New retinal genes have been identified and studied in the investigator's laboratory in order to identify etiologies for hereditary blinding retinal diseases, to study how these genes cause disease, and to use this information to find the best treatment or cure for them. To date, it has been demonstrated that: (1) a patient with late-onset cone-rod dystrophy has a nonsense codon mutation in HRG4, a photoreceptor gene identified in the investigator's laboratory; (2) a transgenic mouse model carrying the same mutation as the patient showed an ERG abnormality, consistent with a problem in neurotransmission at the photoreceptor synapse and late-onset retinal degeneration; (3) HRG4 is present in the rod and cone photoreceptor synapses, making it the first synaptic protein implicated in retinal degeneration; and (4) HRG4 is homologous to UNC119, a mutated protein in C. elegans with problems of coordination, feeding, and chemosensation. For continuation of the HRG4 study, 4 aims are proposed.

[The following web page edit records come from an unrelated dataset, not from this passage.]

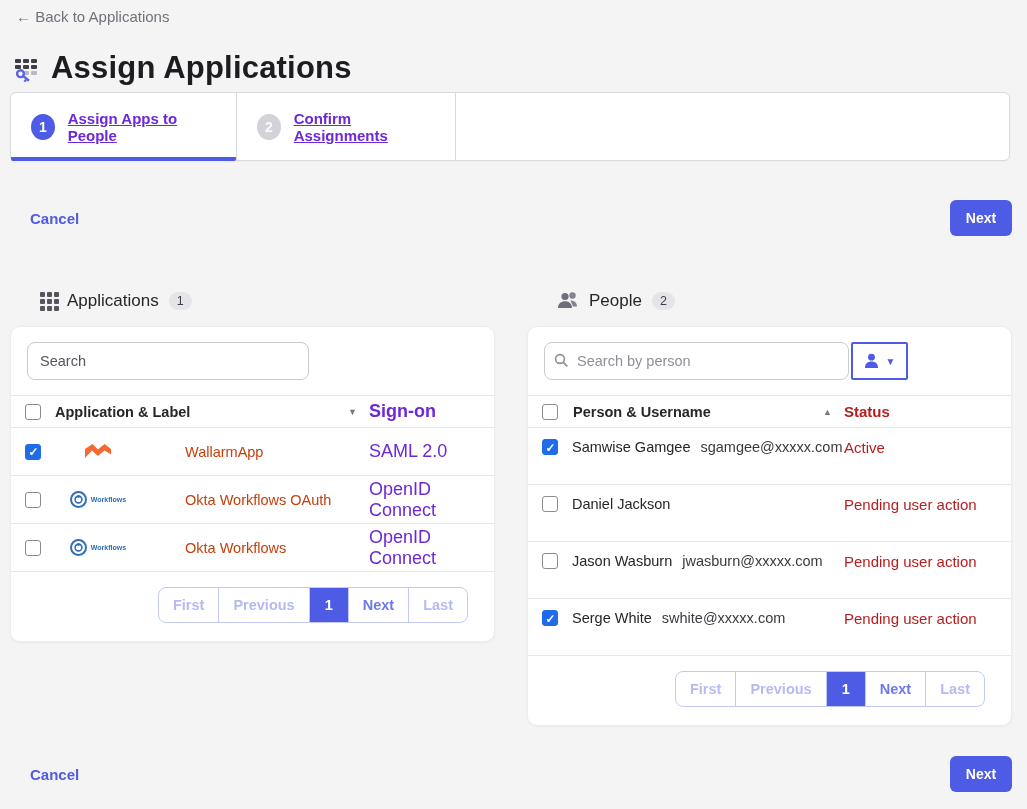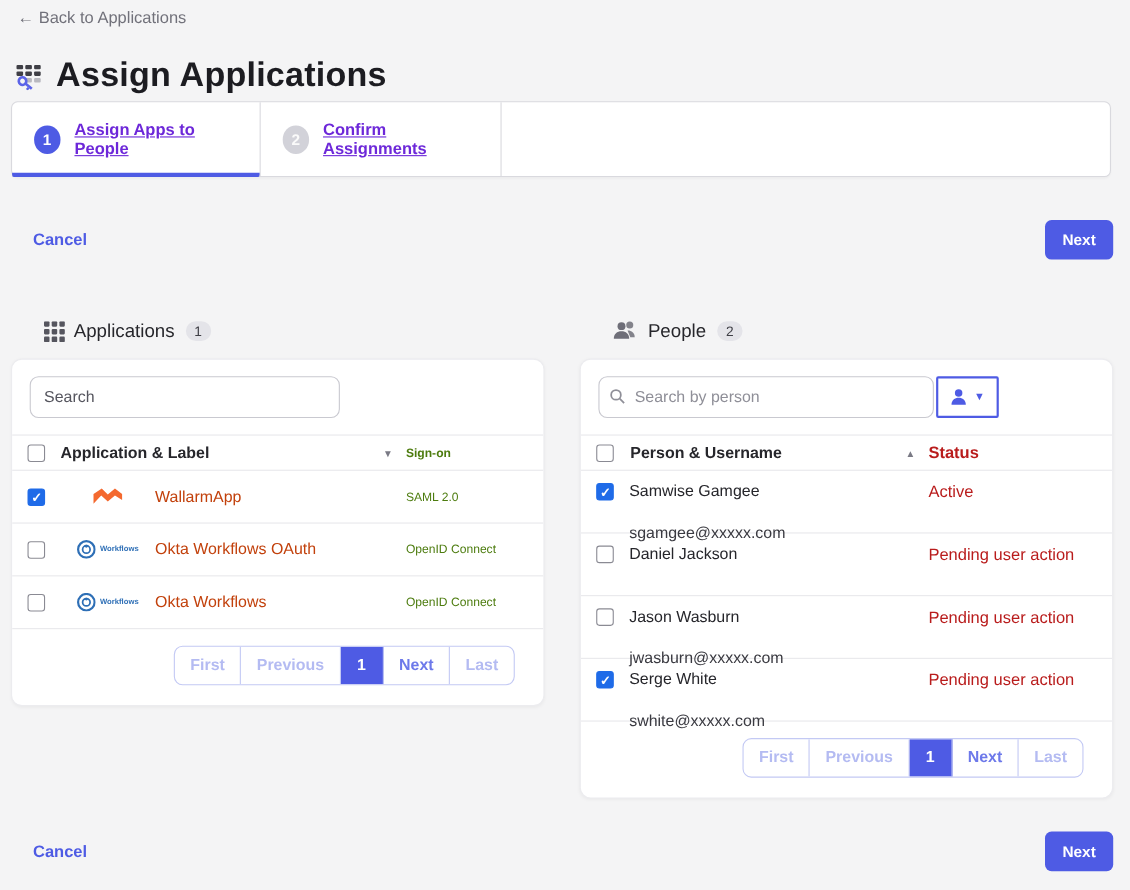--- a/index.html
+++ b/index.html
@@ -123,7 +123,7 @@
   .sort-arrow { color:#7a7a85; font-size:9px; margin-left:auto; margin-right:12px; }
 
   
-  .app-main-col { flex:1; display:flex; align-items:center; }
+  .app-main-col { flex:1; display:flex; align-items:center;gap:44px; }
   .signon-col { width:125px; font-size:11px; color:#4d7c0f; flex:none; }
   .app-row {
     display:flex; align-items:center; height:48px;

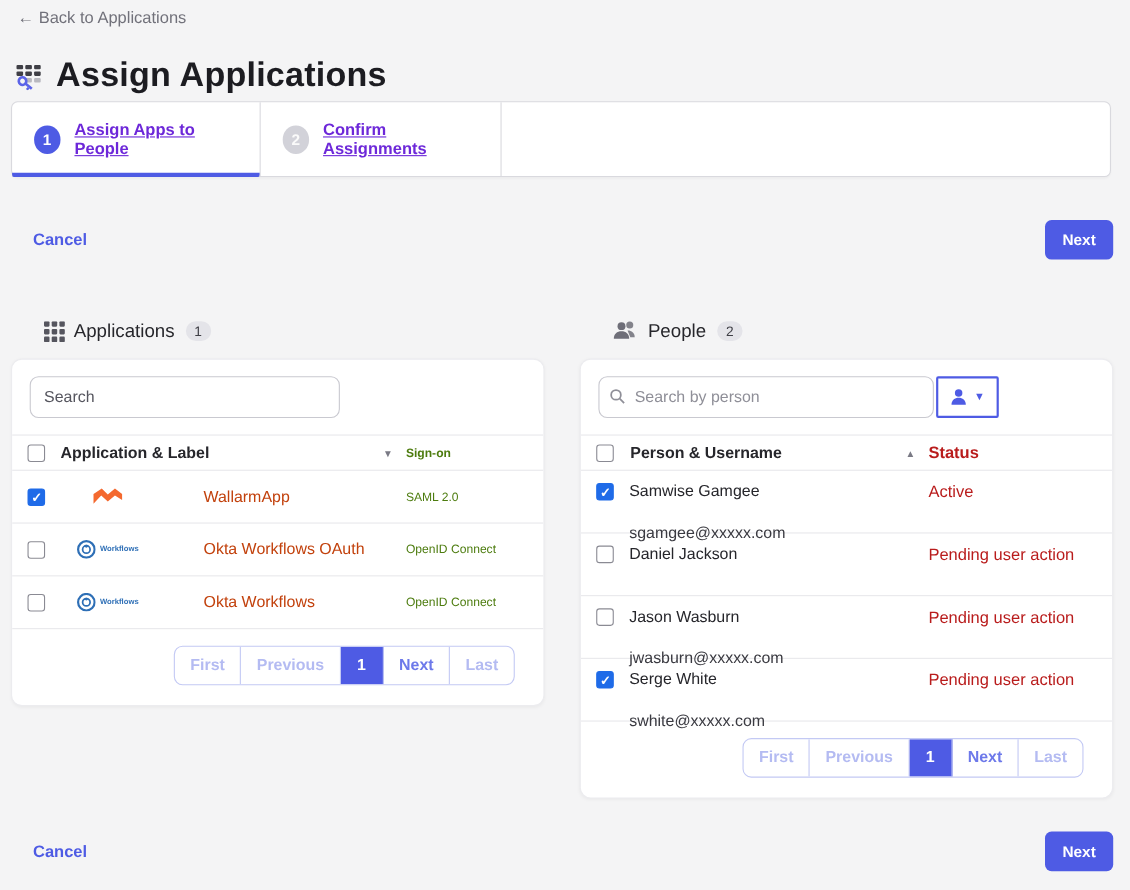--- a/index.html
+++ b/index.html
@@ -124,7 +124,7 @@
 
   
   .app-main-col { flex:1; display:flex; align-items:center;gap:44px; }
-  .signon-col { width:125px; font-size:11px; color:#4d7c0f; flex:none; }
+  .signon-col { width:125px; font-size:18px; color:#6d28d9; flex:none; }
   .app-row {
     display:flex; align-items:center; height:48px;
     border-bottom:1px solid #e8e8ec; font-size:14.5px;

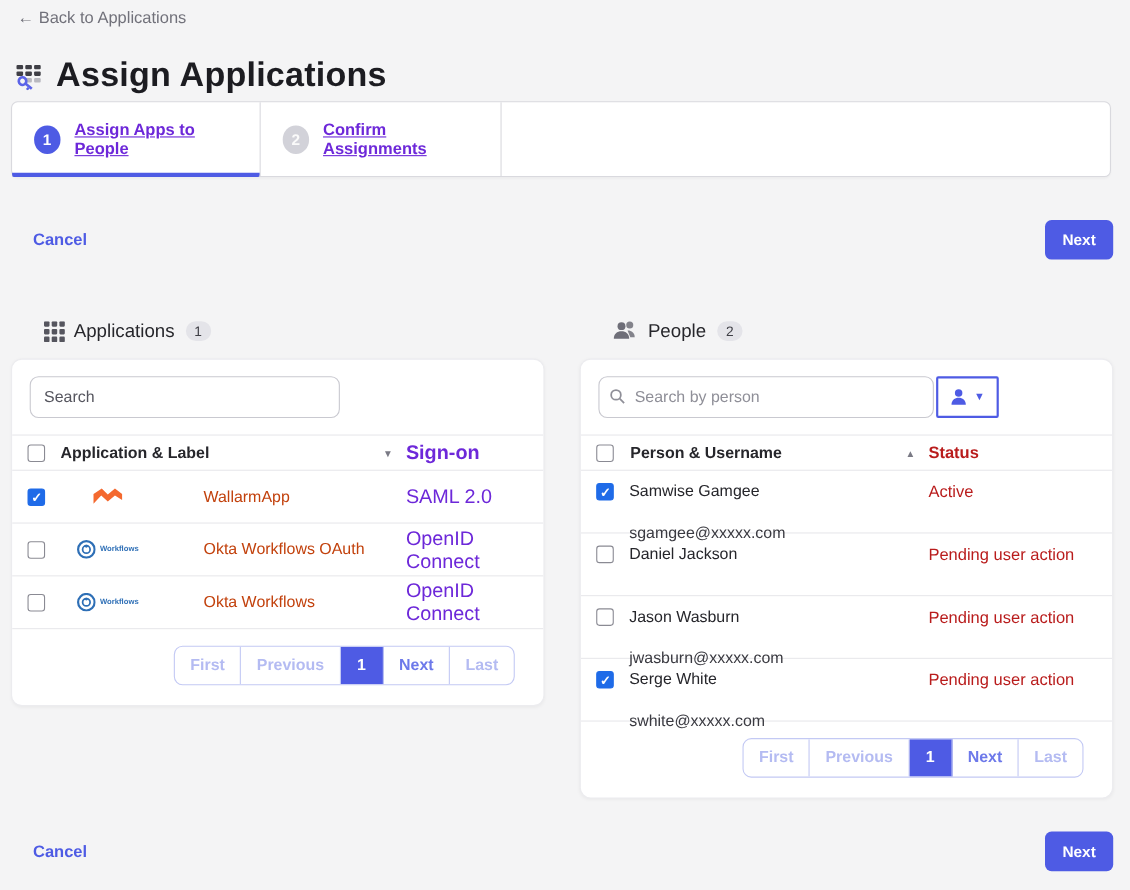--- a/index.html
+++ b/index.html
@@ -141,7 +141,7 @@
     display:flex; align-items:flex-start; height:57px;
     border-bottom:1px solid #e8e8ec; font-size:14.5px; padding-top:11px;
   }
-  .person-lines { flex:1; display:flex; flex-direction:column; gap:22px; }
+  .person-lines { flex:1; display:flex; flex-direction:row; gap:10px; }
   .person-name { color:#26262b; }
   .person-email { color:#3a3a41; }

Specific aim 1 will test the hypothesis that HRG4 plays a significant role in the synaptic vesicle cycle which forms the basis of synaptic neurotransmission. The status of synaptic vesicle cycle proteins and their interactions will be compared in the transgenic model versus normal mice.
Aim 2 is to determine the identity of the partner or target protein with which HRG4 interacts in order to elucidate the function of HRG4. Direct binding assays, co-immunoprecipitation experiments using the recombinant HRG4, and the yeast two-hybrid strategy will be used.
Aim 3 is to construct an HRG4 gene-targeted (knock-out) mouse model and to study the effect of null expression of this gene on the phenotype and mechanism of genesis of the phenotype. The goals of this aim are to (i) investigate the function and pathogenic mechanism of HRG4 and (ii) to obtain an animal model in which structure-function studies of HRG4 can be carried out by transgene expression against a clean background, and which ultimately can be used to investigate the mechanism and the treatment of retinal degeneration.
Aim 4 is to screen the HRG4 gene for mutations in patients with retinopathies by (a) searching for patients whose retinopathy has been mapped to 17q11 and screening them, if found; (b) searching for patients with neurofibromatosis mapping to 17q11.2 and retinopathy and screening them in order to determine the presence of a contiguous chromosome syndrome and the involvement of HRG4 in the retinopathy; (c) conducting rapid random mutational screening using denaturing gradient gel electrophoresis or heteroduplex analysis on unmapped cases of retinopathy; (d) investigating the possible interaction of mutations in HRG4 and other retinal degeneration genes by screening both; and (e) performing co-segregation analysis and screening of normal DNA for any mutations found in order to confirm the pathogenic relationship and establish the significance of HRG4 for retinal diseases.